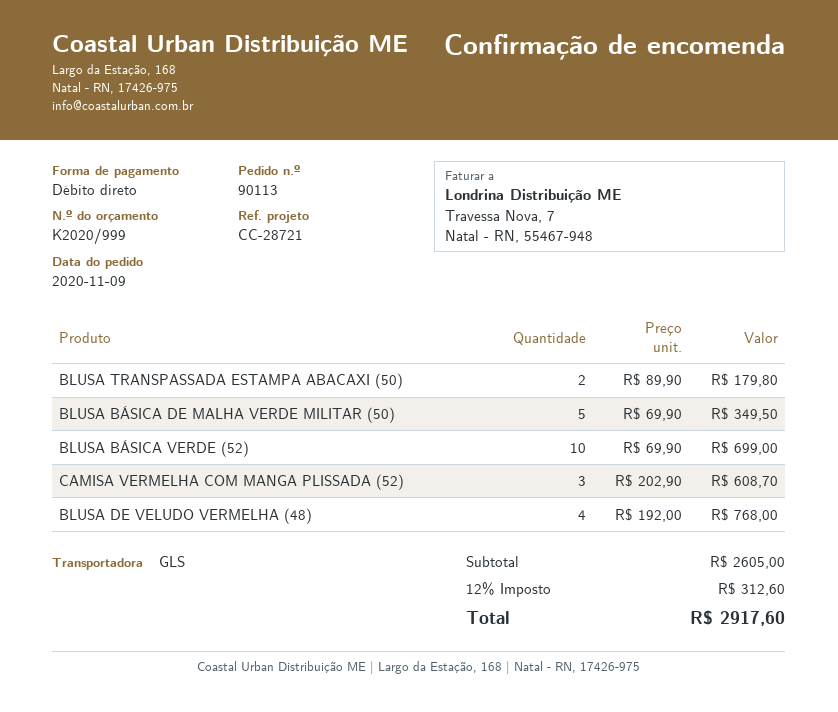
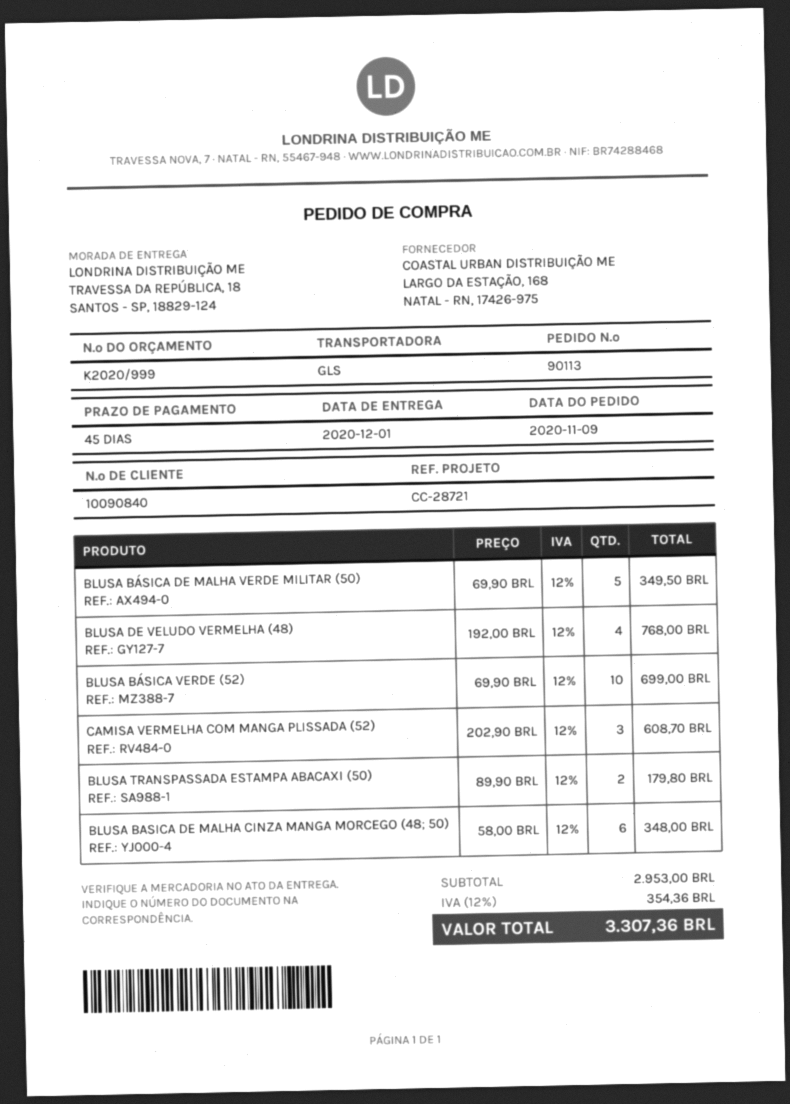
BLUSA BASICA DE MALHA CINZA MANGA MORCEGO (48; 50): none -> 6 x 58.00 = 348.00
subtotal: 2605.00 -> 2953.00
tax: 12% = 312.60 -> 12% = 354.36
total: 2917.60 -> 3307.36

---------------

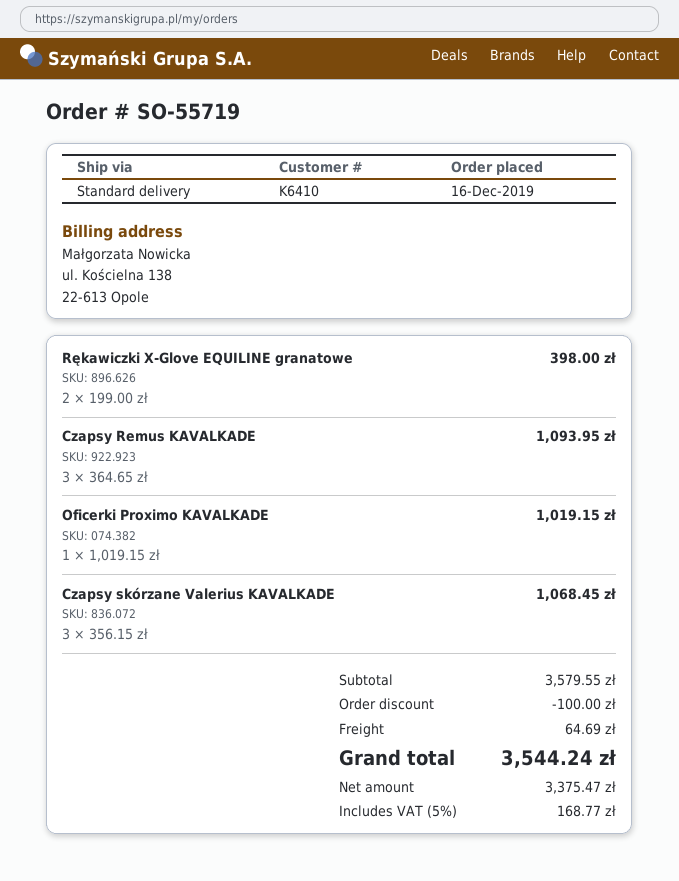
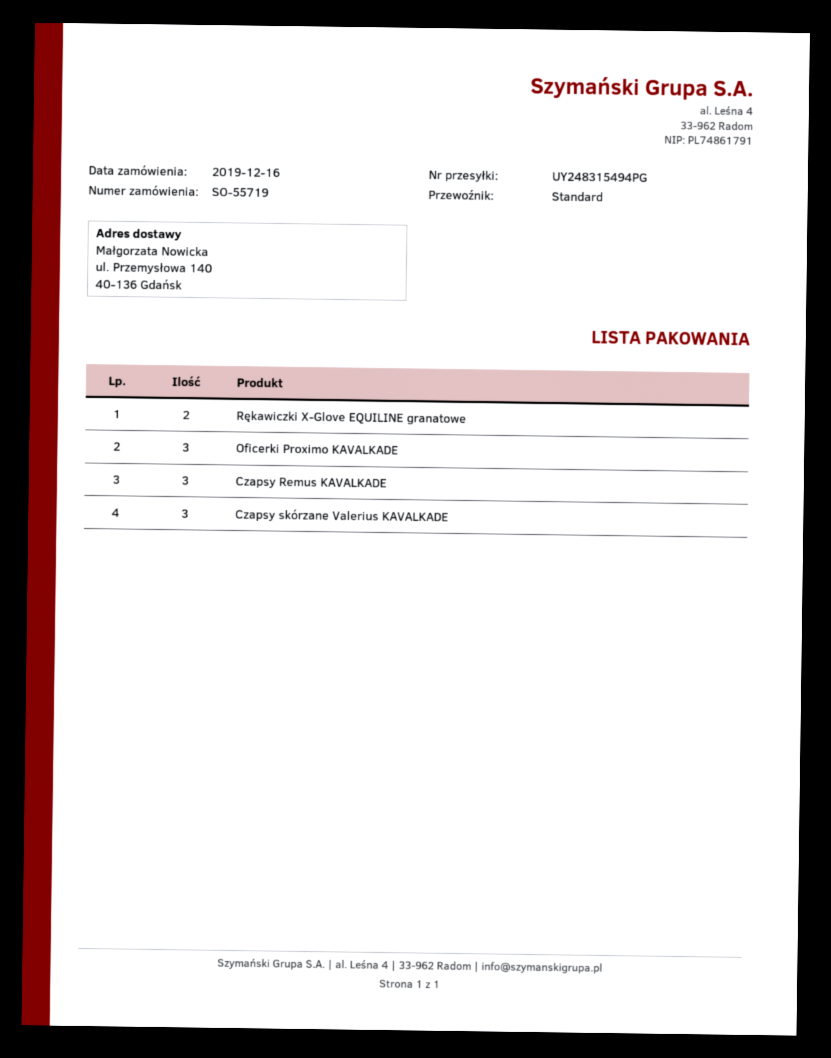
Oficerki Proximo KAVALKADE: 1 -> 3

---------------

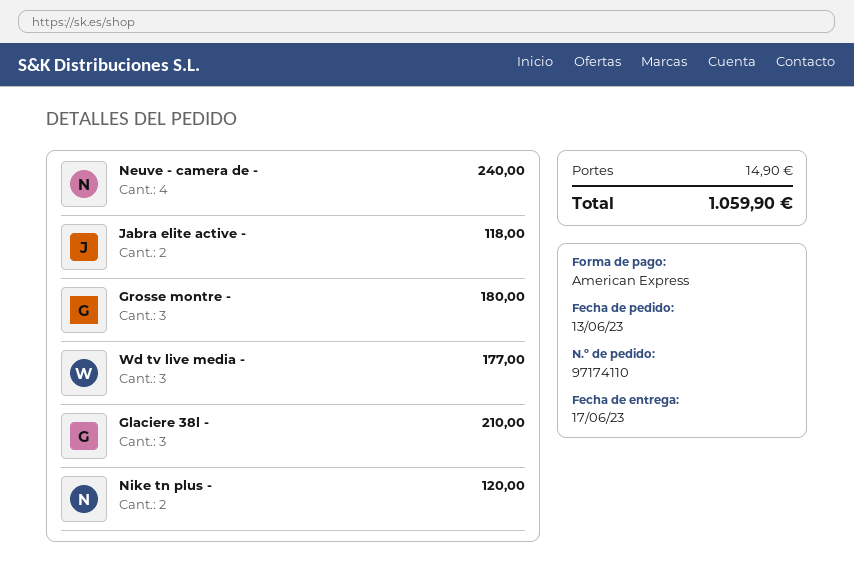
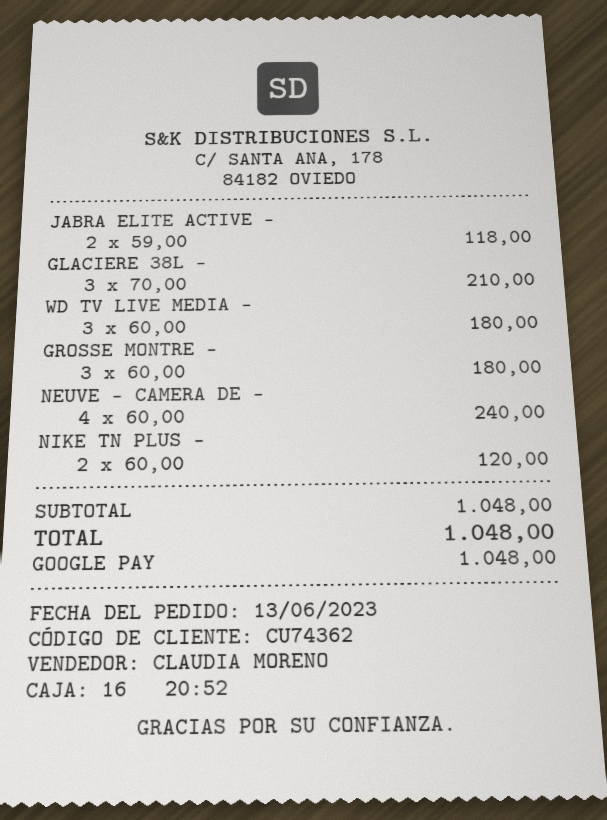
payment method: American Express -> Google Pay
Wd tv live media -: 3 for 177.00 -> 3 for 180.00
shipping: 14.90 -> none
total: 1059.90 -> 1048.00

---------------

**Task item**:
Print exactly the lines above from the one with "Wd tv live media" to the one with "total: 1059.90 -> 1048.00", including both.

**Result for this exercise**:
Wd tv live media -: 3 for 177.00 -> 3 for 180.00
shipping: 14.90 -> none
total: 1059.90 -> 1048.00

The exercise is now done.